In a courtroom, Adalat AI’s tech comes to life the moment the day’s proceedings begin. Once a judge logs in to the dashboard with their unique ID, they use a case-flow management system to track every case and transcribe oral arguments, daily orders, evidence, and final judgments. “Everything spoken into the microphones is transcribed in real time, appearing on the screen as official court records,” Saxena says. “What used to take 5 to 10 minutes now happens in seconds.”

Adalat AI’s principal financial supporters are MIT Solve, Mulago Rainer Arnhold Fellowship, Echoing Green, Fast Forward, and The/Nudge Institute, with additional funding from foundations, accelerators, and law firms. As a nonprofit organization, Adalat AI runs at an operating cost of $238,508 to $357,762 (Rs 2 to 3 crore) per year and offers its software free to Indian courts.

Judges have expressed interest in using the product outside the courtroom as well, such as in arbitration.
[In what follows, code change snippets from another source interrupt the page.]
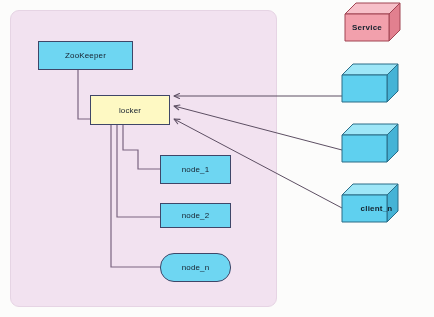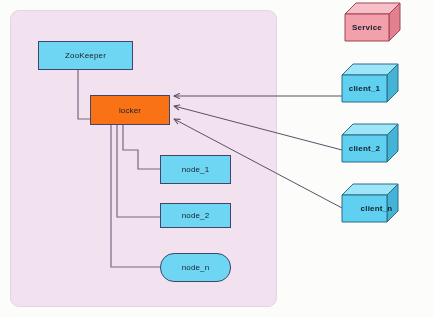"client_1" div.lbl { html: <div>client_1</div> -> none }
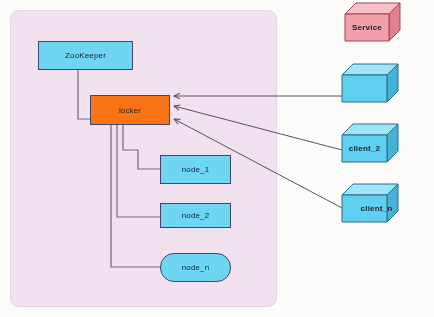"locker" div.flatbox { background: #f97316 -> #fef9c3 }
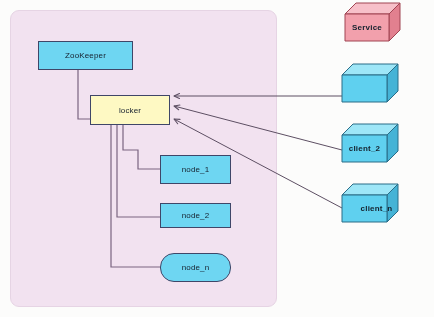"client_2" div.lbl { html: <div>client_2</div> -> none }
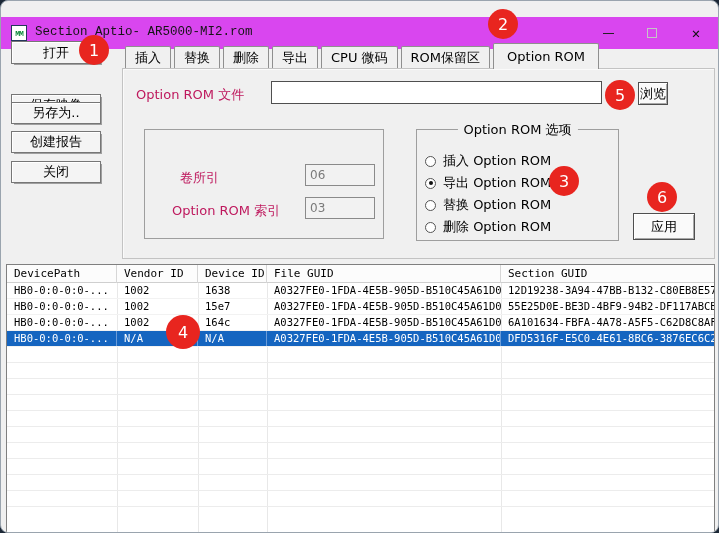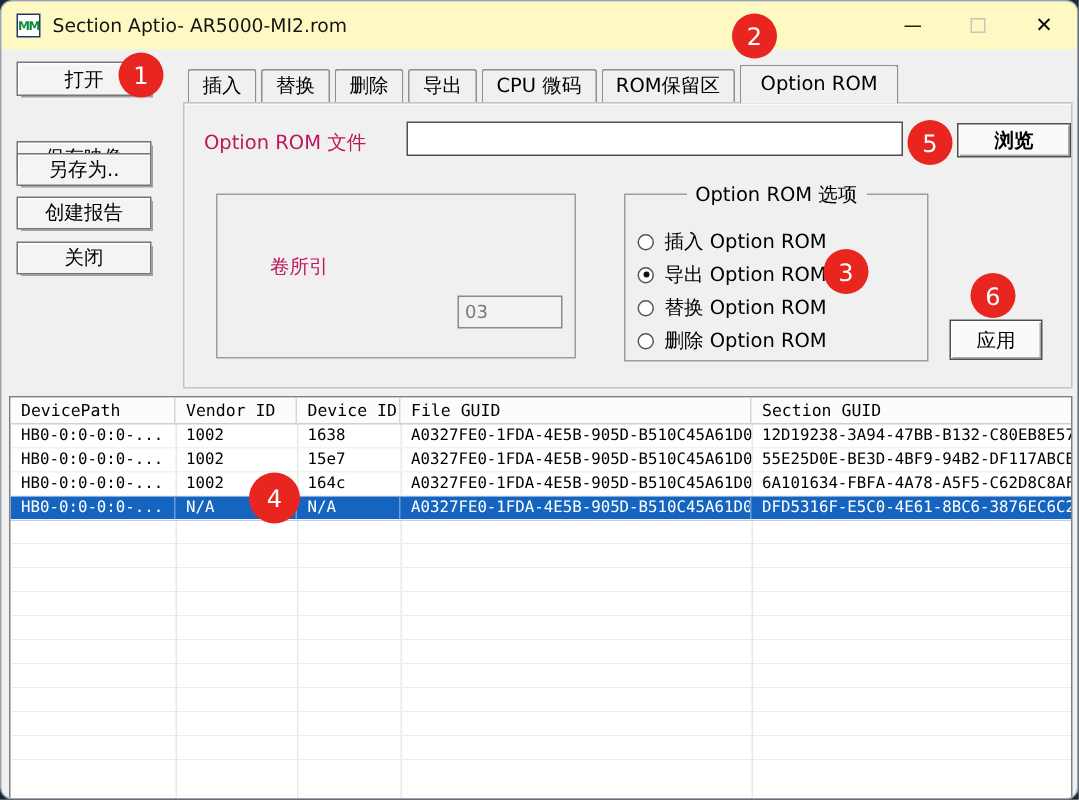"MM" #titlebar { background: #fef9c3 -> #d946ef; font-family: none -> Liberation Mono, monospace; top: 0 -> 16px }
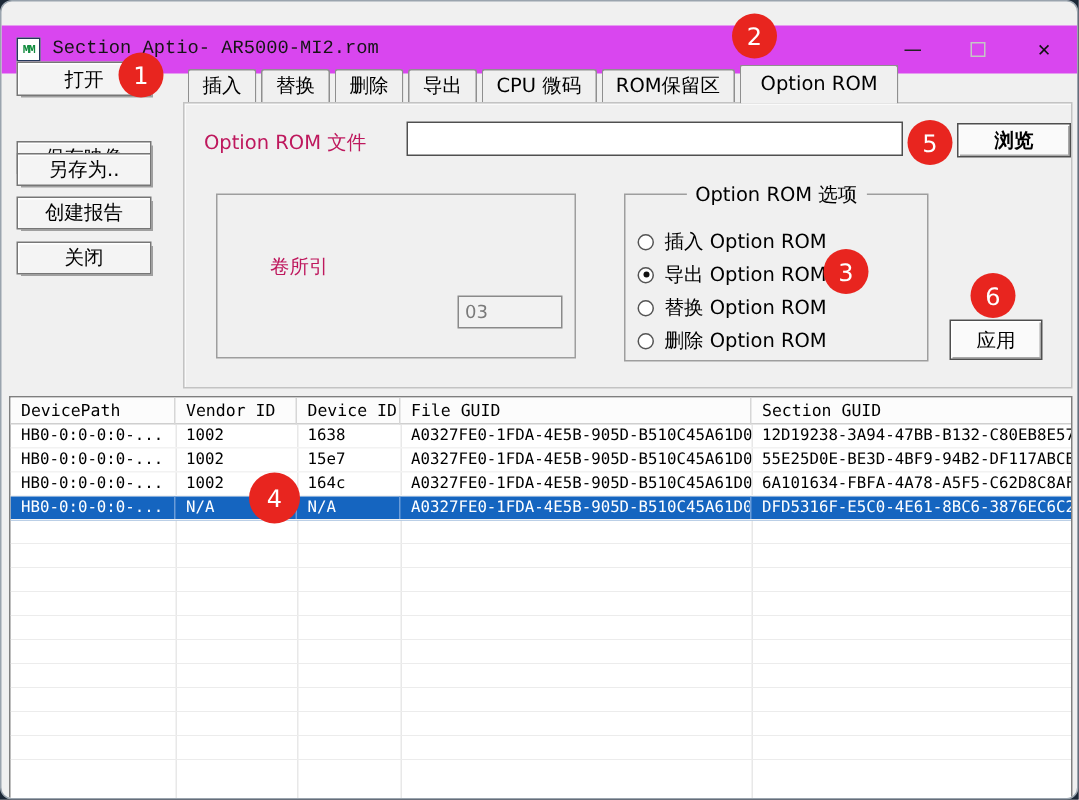"浏览" div.push-btn { font-weight: bold -> none; width: 76px -> 30px }
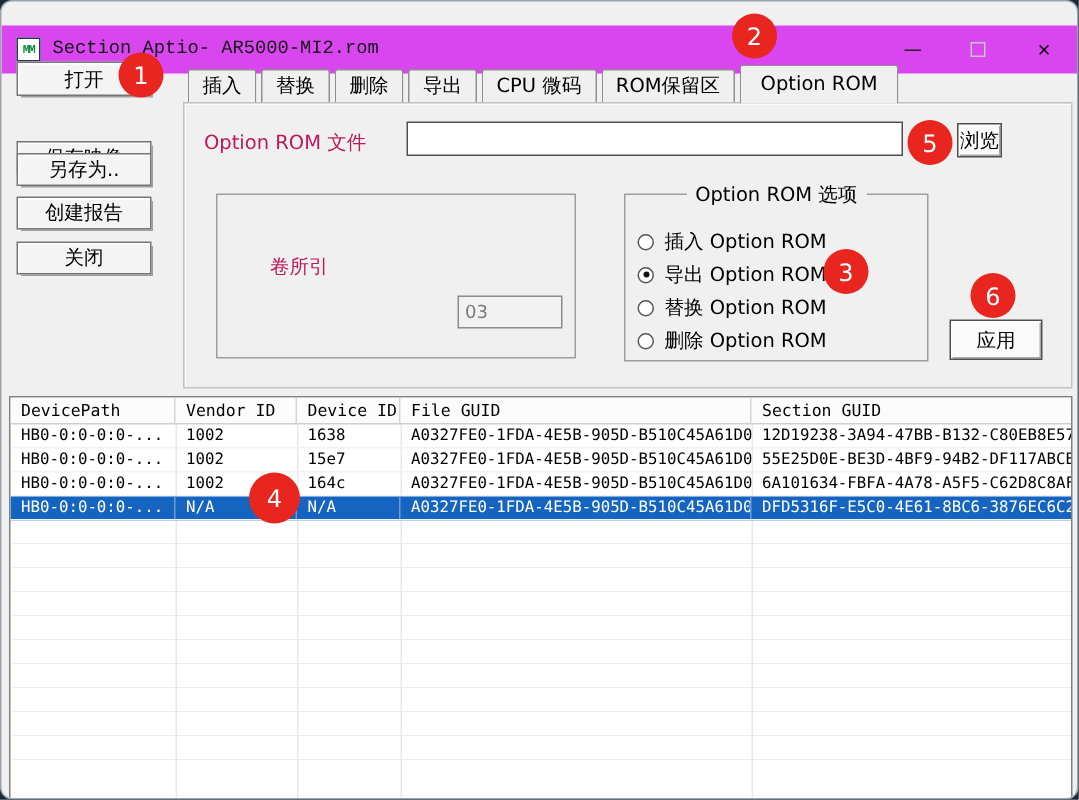"06" input.txt { html: none -> <input> }
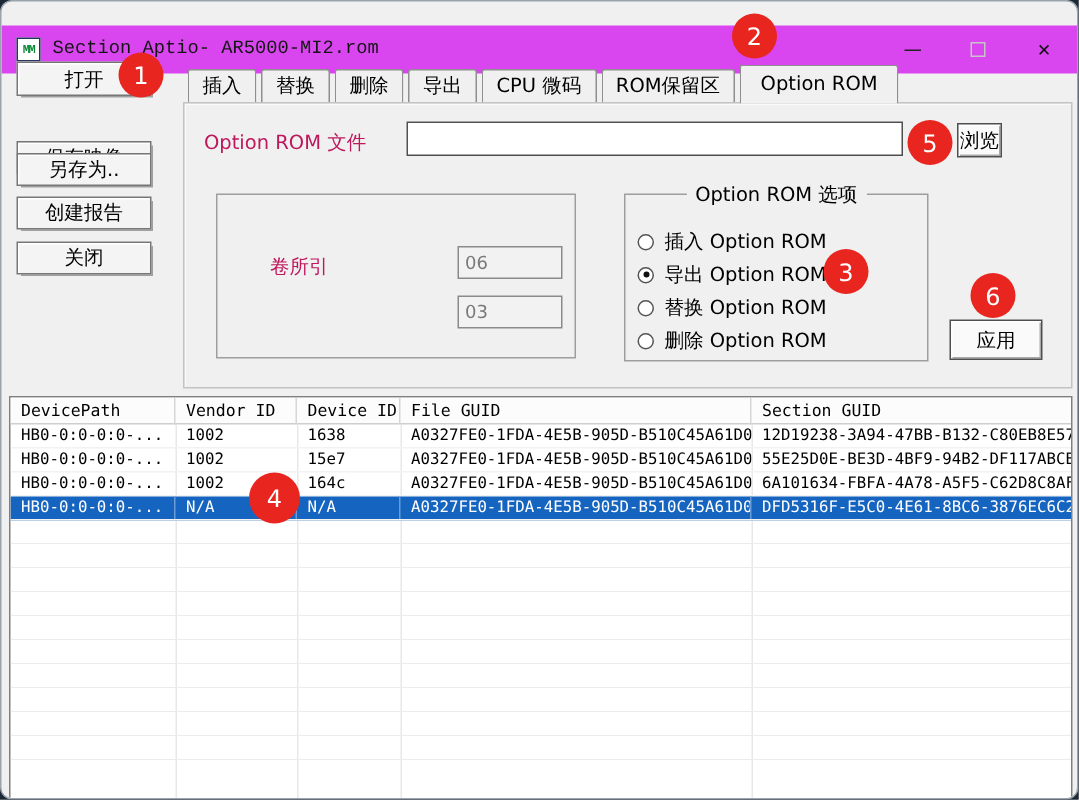"Option ROM 索引" div.lbl { html: none -> <div>Option ROM 索引</div> }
Among its many advantages, it requires little training, is easy to install and operate, and can be used remotely. “A major choke point is the time it takes to deliver a court order or judgment,” says Gautam Patel, a former justice at the High Court of Bombay. “Adalat AI is a significant breakthrough to address the bottleneck in the judicial system—minimizing delay and maximizing accuracy.”

Currently, Adalat AI is employed in eight states. An app is also in development, which would enable judges to use their mobile phone for dictation. Adalat AI expanded to Ghana last November, and the nonprofit has launched pilots in other countries that face similar judicial challenges, such as Nigeria, Kenya, and Bangladesh.